- **WHAT NEEDS TO BE DONE**:
Repeat the following entries verbatim, apart from the pictures.

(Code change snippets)
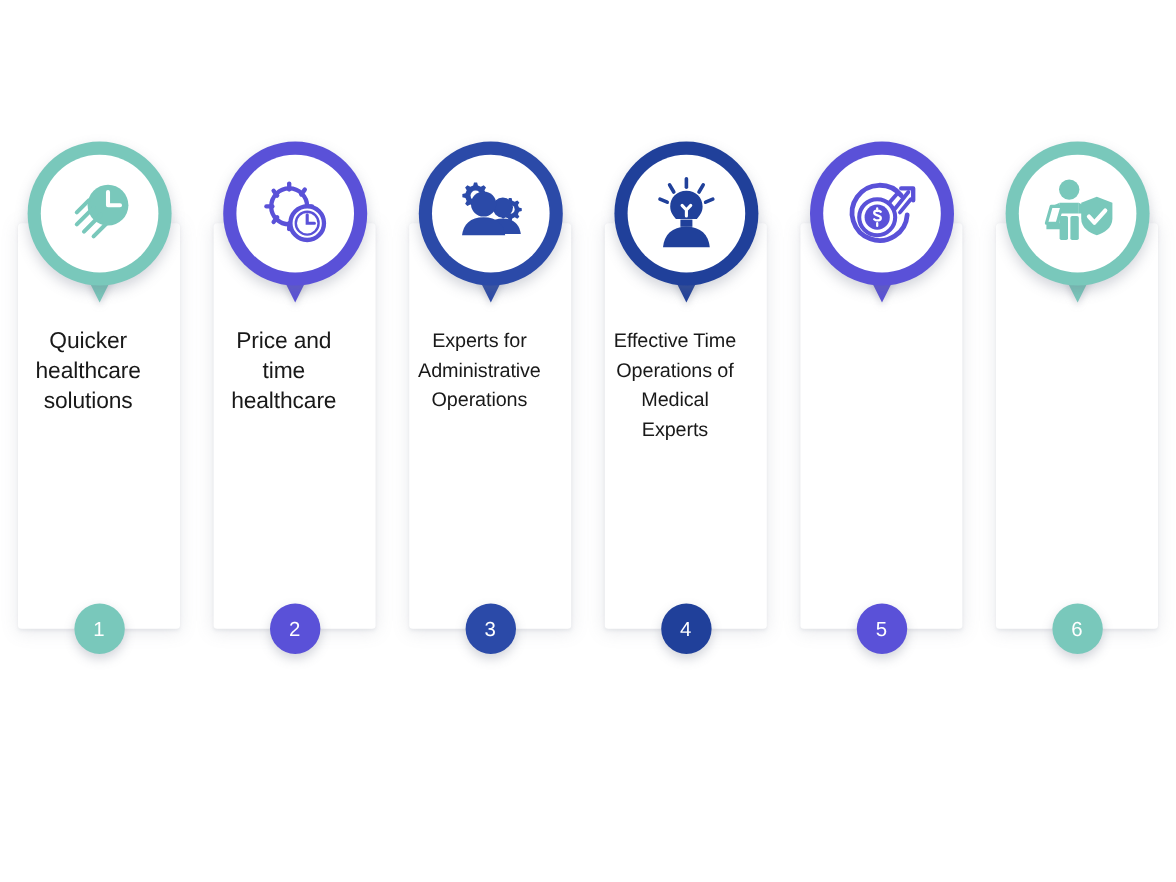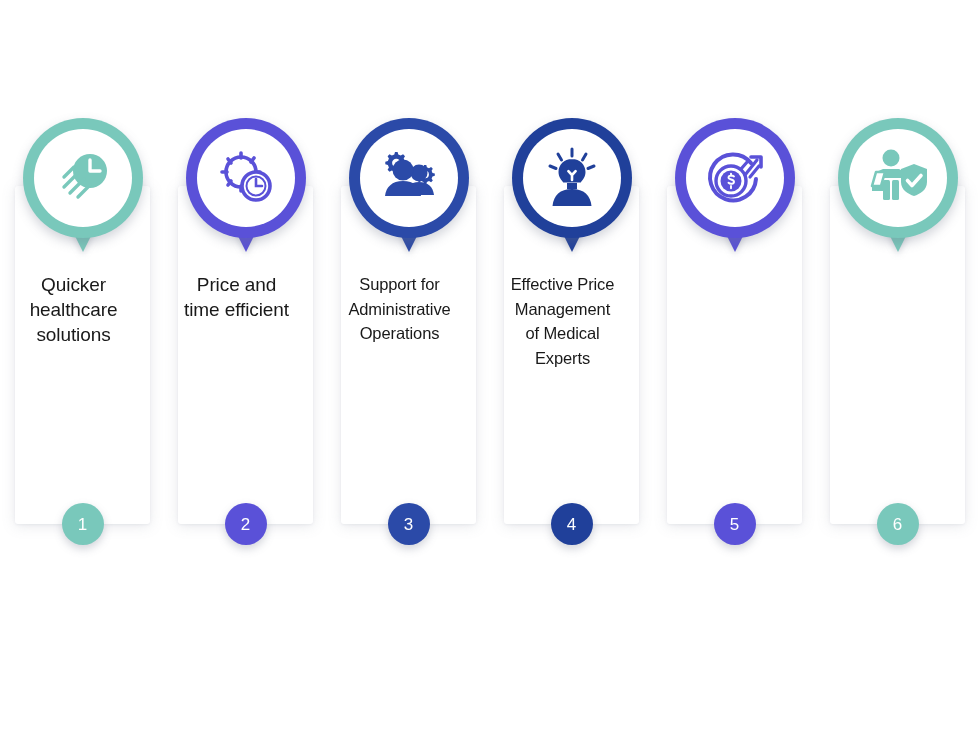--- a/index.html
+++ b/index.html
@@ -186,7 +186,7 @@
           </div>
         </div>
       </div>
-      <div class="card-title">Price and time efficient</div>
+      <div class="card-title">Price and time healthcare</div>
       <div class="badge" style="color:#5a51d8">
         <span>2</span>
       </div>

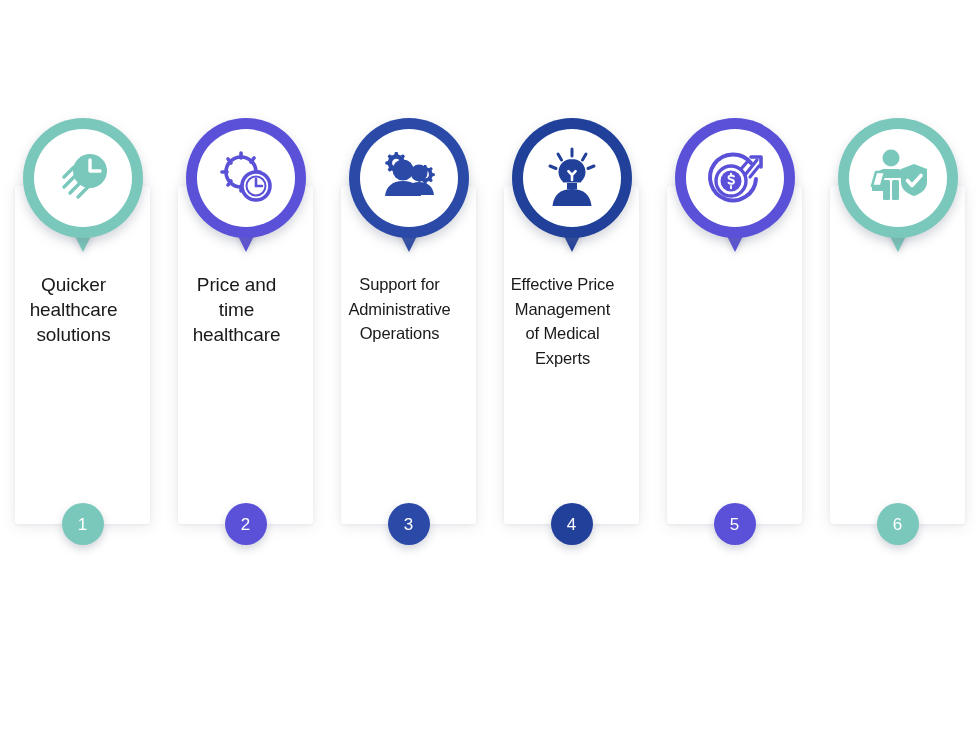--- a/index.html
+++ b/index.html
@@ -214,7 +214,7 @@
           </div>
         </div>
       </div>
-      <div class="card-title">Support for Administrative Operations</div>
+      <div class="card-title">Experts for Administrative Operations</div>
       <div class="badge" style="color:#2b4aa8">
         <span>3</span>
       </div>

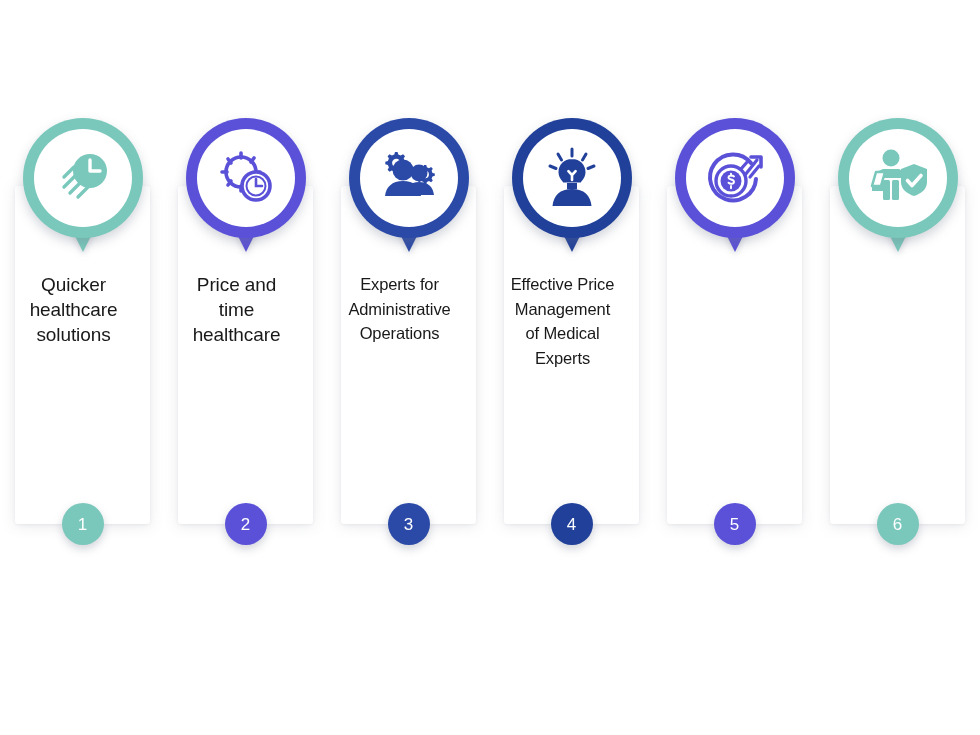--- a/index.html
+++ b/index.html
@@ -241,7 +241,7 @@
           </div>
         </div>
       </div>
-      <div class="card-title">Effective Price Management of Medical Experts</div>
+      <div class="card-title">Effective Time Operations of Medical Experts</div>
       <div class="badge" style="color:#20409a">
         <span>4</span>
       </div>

- **RESULT OF THE TASK**:
--- a/index.html
+++ b/index.html
@@ -186,7 +186,7 @@
           </div>
         </div>
       </div>
-      <div class="card-title">Price and time efficient</div>
+      <div class="card-title">Price and time healthcare</div>
       <div class="badge" style="color:#5a51d8">
         <span>2</span>
       </div>

--- a/index.html
+++ b/index.html
@@ -214,7 +214,7 @@
           </div>
         </div>
       </div>
-      <div class="card-title">Support for Administrative Operations</div>
+      <div class="card-title">Experts for Administrative Operations</div>
       <div class="badge" style="color:#2b4aa8">
         <span>3</span>
       </div>

--- a/index.html
+++ b/index.html
@@ -241,7 +241,7 @@
           </div>
         </div>
       </div>
-      <div class="card-title">Effective Price Management of Medical Experts</div>
+      <div class="card-title">Effective Time Operations of Medical Experts</div>
       <div class="badge" style="color:#20409a">
         <span>4</span>
       </div>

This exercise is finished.